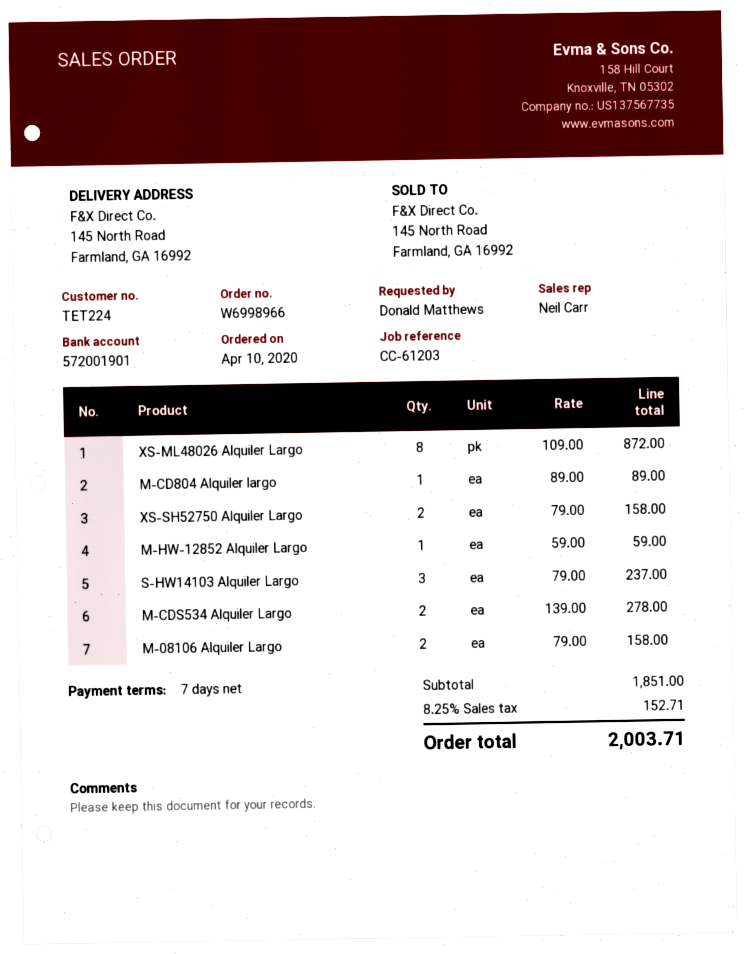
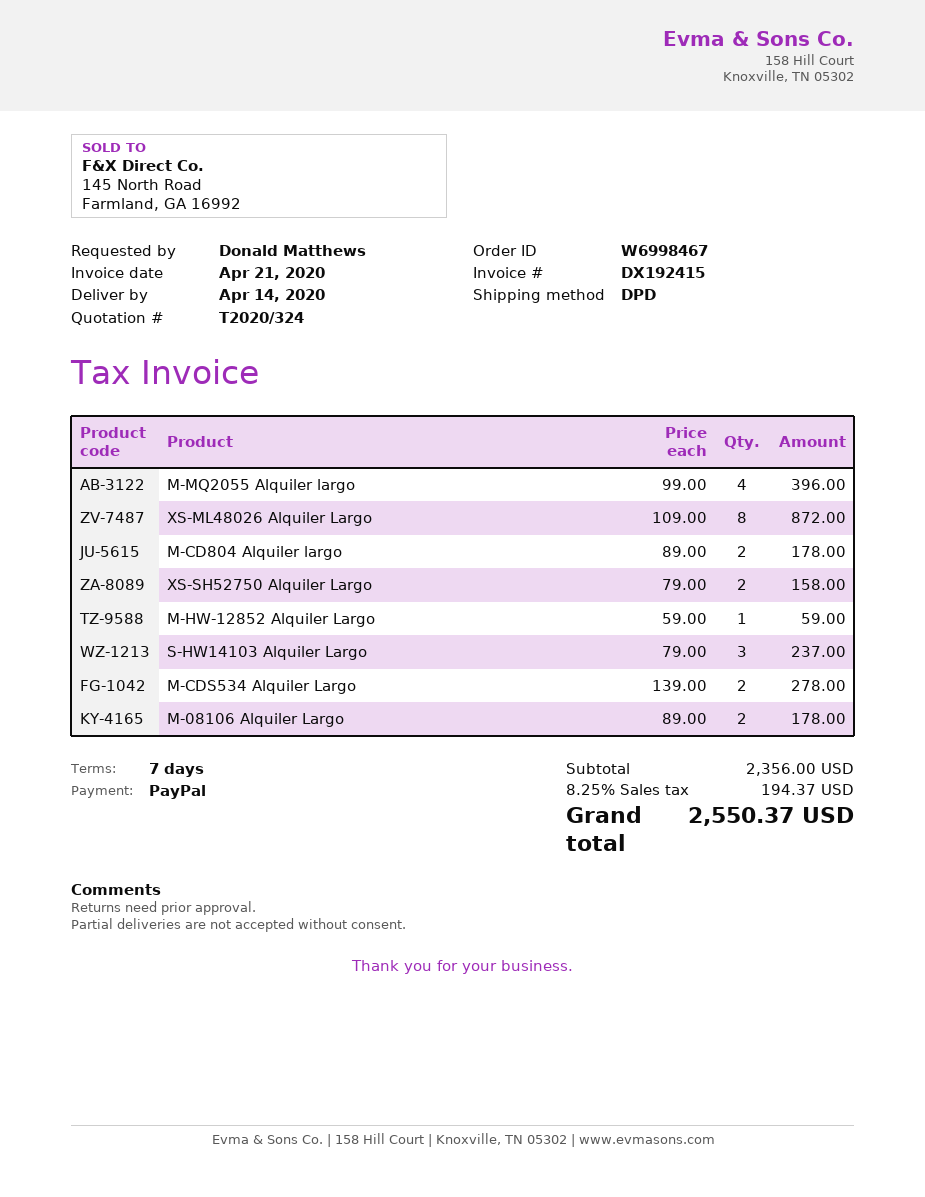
order number: W6998966 -> W6998467
M-CD804 Alquiler largo: 1 x 89.00 = 89.00 -> 2 x 89.00 = 178.00
M-08106 Alquiler Largo: 2 x 79.00 = 158.00 -> 2 x 89.00 = 178.00
M-MQ2055 Alquiler largo: none -> 4 x 99.00 = 396.00
subtotal: 1851.00 -> 2356.00
tax: 8.25% = 152.71 -> 8.25% = 194.37
total: 2003.71 -> 2550.37

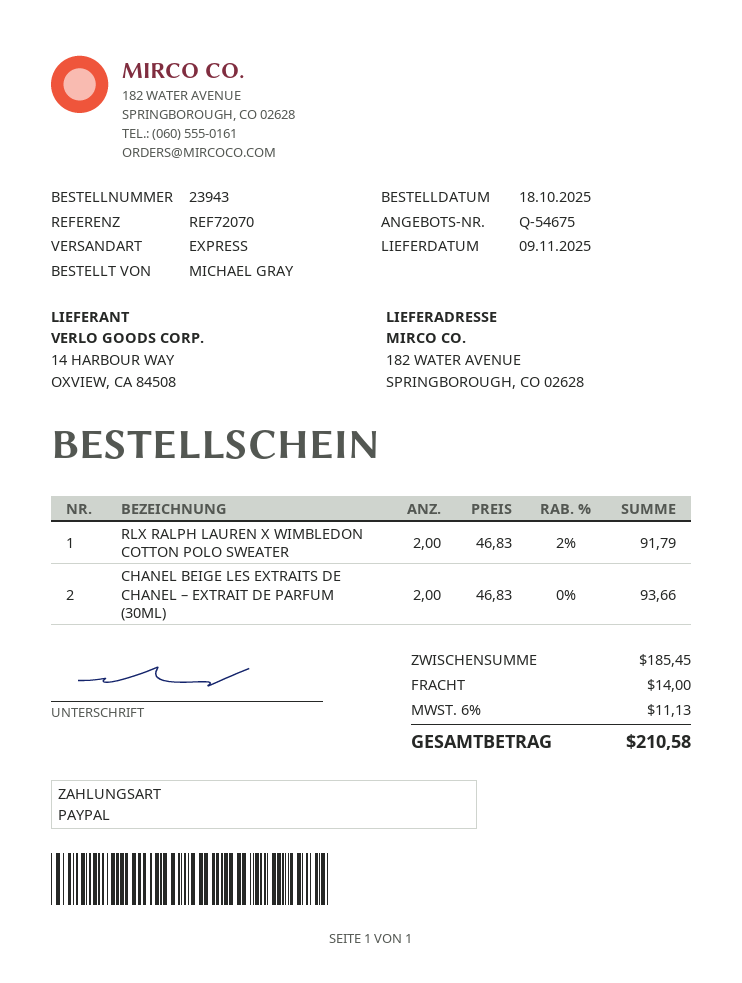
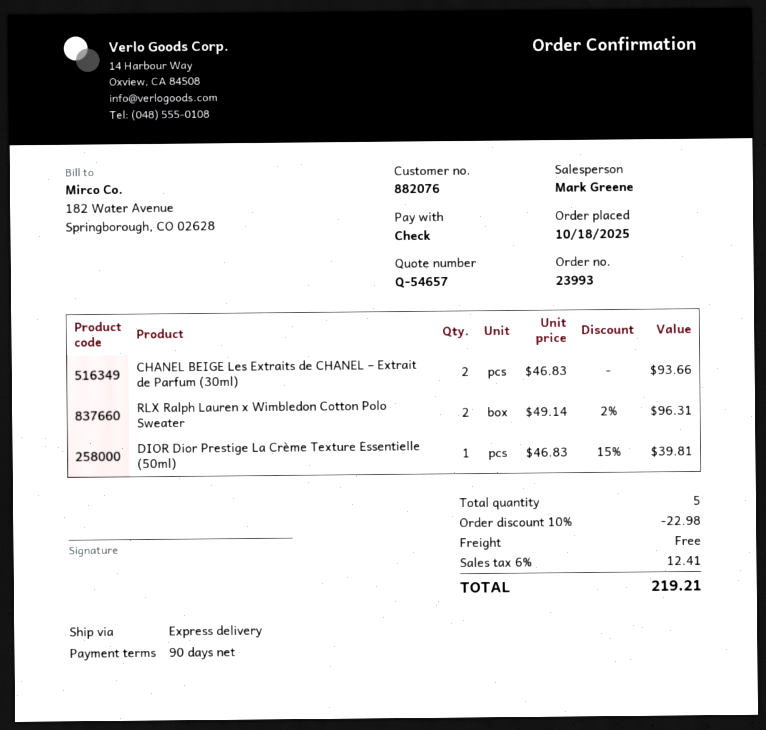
quote number: Q-54675 -> Q-54657
order number: 23943 -> 23993
payment method: PayPal -> cheque
RLX RALPH LAUREN X WIMBLEDON COTTON POLO SWEATER: 2 x 46.83 - 2% = 91.79 -> 2 x 49.14 - 2% = 96.31
DIOR Dior Prestige La Crème Texture Essentielle (50ml): none -> 1 x 46.83 - 15% = 39.81
discount: none -> 10% = 22.98
shipping: 14.00 -> 0.00
tax: 6% = 11.13 -> 6% = 12.41
total: 210.58 -> 219.21

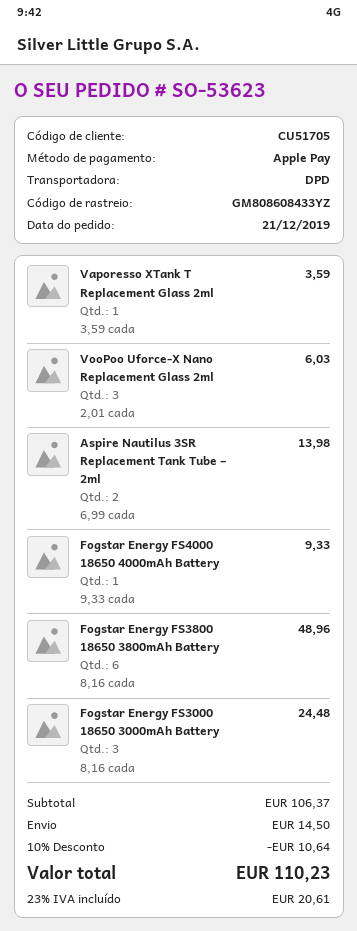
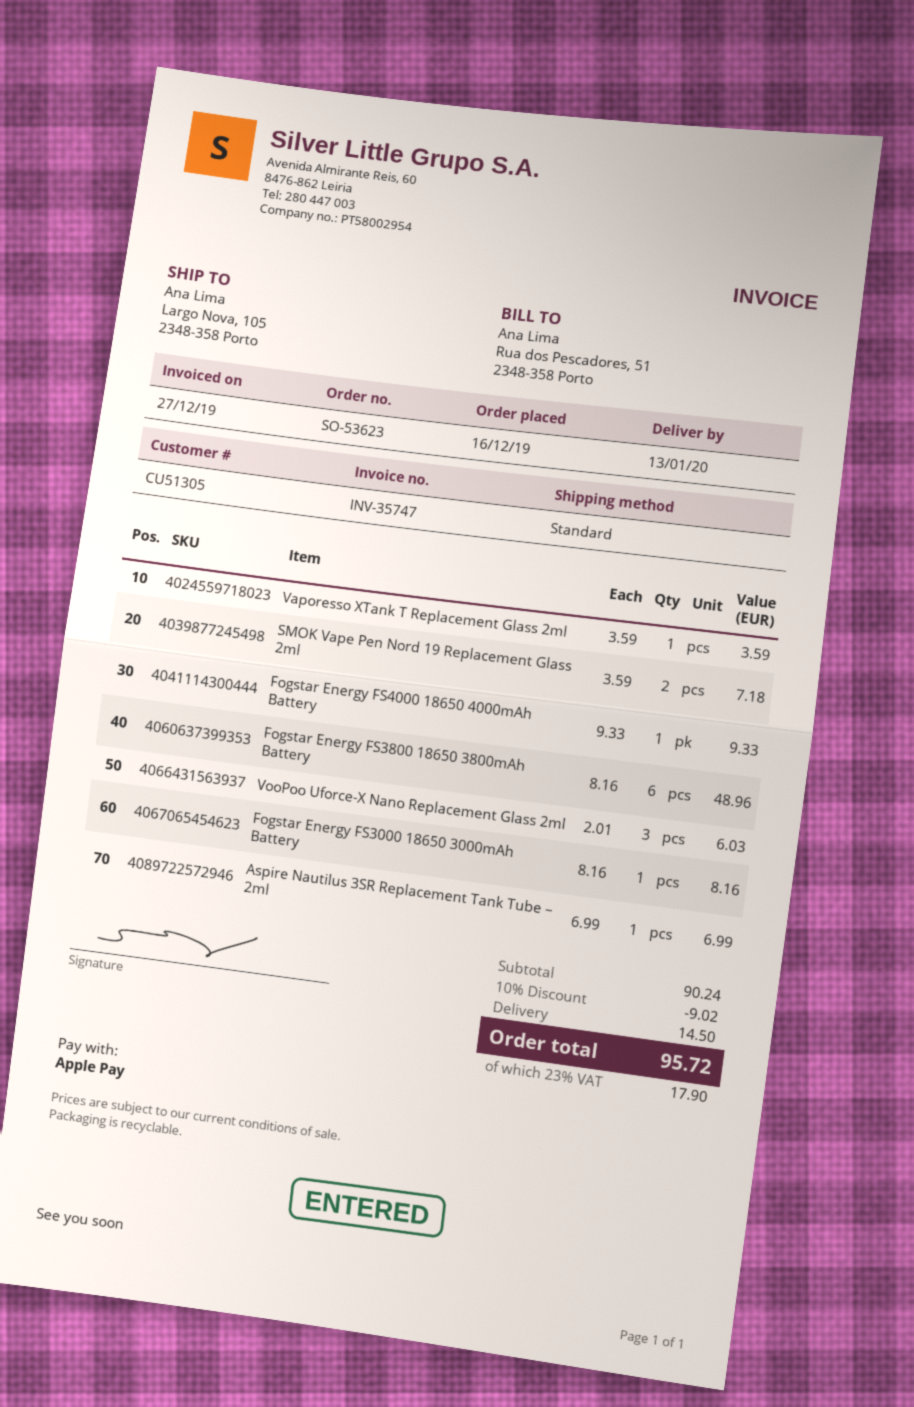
order date: 2019-12-21 -> 2019-12-16
customer number: CU51705 -> CU51305
shipping method: DPD -> standard
Aspire Nautilus 3SR Replacement Tank Tube – 2ml: 2 x 6.99 = 13.98 -> 1 x 6.99 = 6.99
Fogstar Energy FS3000 18650 3000mAh Battery: 3 x 8.16 = 24.48 -> 1 x 8.16 = 8.16
SMOK Vape Pen Nord 19 Replacement Glass 2ml: none -> 2 x 3.59 = 7.18
subtotal: 106.37 -> 90.24
discount: 10% = 10.64 -> 10% = 9.02
tax: 23% = 20.61 -> 23% = 17.90
total: 110.23 -> 95.72

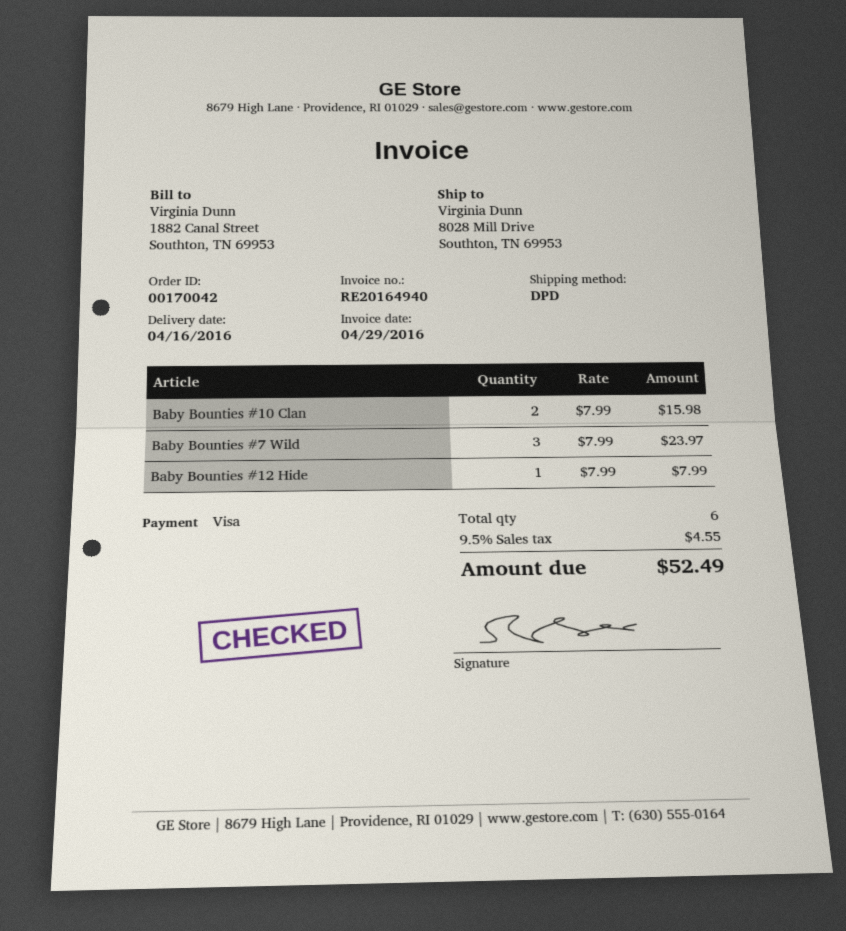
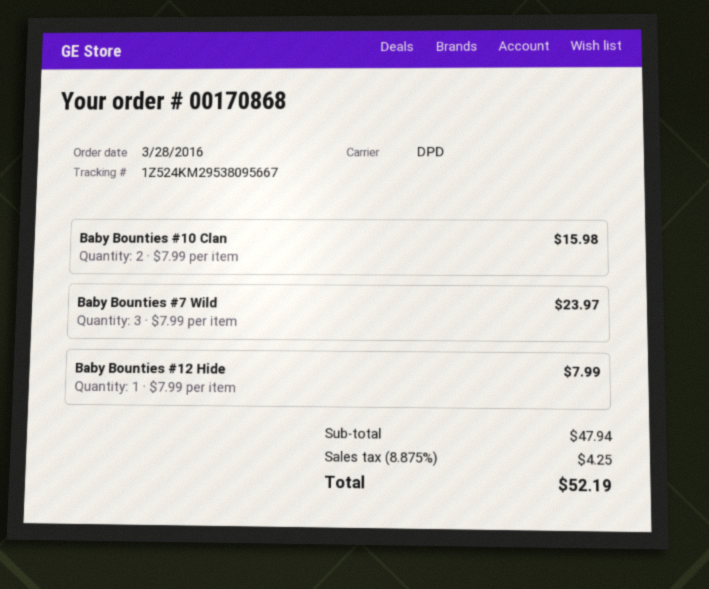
order number: 00170042 -> 00170868
tax: 9.5% = 4.55 -> 8.875% = 4.25
total: 52.49 -> 52.19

§ §

- [YOUR GOAL] Copy the data above word for word. Pictures stay out.

- [EXERCISE RESULT]
order number: W6998966 -> W6998467
M-CD804 Alquiler largo: 1 x 89.00 = 89.00 -> 2 x 89.00 = 178.00
M-08106 Alquiler Largo: 2 x 79.00 = 158.00 -> 2 x 89.00 = 178.00
M-MQ2055 Alquiler largo: none -> 4 x 99.00 = 396.00
subtotal: 1851.00 -> 2356.00
tax: 8.25% = 152.71 -> 8.25% = 194.37
total: 2003.71 -> 2550.37

quote number: Q-54675 -> Q-54657
order number: 23943 -> 23993
payment method: PayPal -> cheque
RLX RALPH LAUREN X WIMBLEDON COTTON POLO SWEATER: 2 x 46.83 - 2% = 91.79 -> 2 x 49.14 - 2% = 96.31
DIOR Dior Prestige La Crème Texture Essentielle (50ml): none -> 1 x 46.83 - 15% = 39.81
discount: none -> 10% = 22.98
shipping: 14.00 -> 0.00
tax: 6% = 11.13 -> 6% = 12.41
total: 210.58 -> 219.21

order date: 2019-12-21 -> 2019-12-16
customer number: CU51705 -> CU51305
shipping method: DPD -> standard
Aspire Nautilus 3SR Replacement Tank Tube – 2ml: 2 x 6.99 = 13.98 -> 1 x 6.99 = 6.99
Fogstar Energy FS3000 18650 3000mAh Battery: 3 x 8.16 = 24.48 -> 1 x 8.16 = 8.16
SMOK Vape Pen Nord 19 Replacement Glass 2ml: none -> 2 x 3.59 = 7.18
subtotal: 106.37 -> 90.24
discount: 10% = 10.64 -> 10% = 9.02
tax: 23% = 20.61 -> 23% = 17.90
total: 110.23 -> 95.72

order number: 00170042 -> 00170868
tax: 9.5% = 4.55 -> 8.875% = 4.25
total: 52.49 -> 52.19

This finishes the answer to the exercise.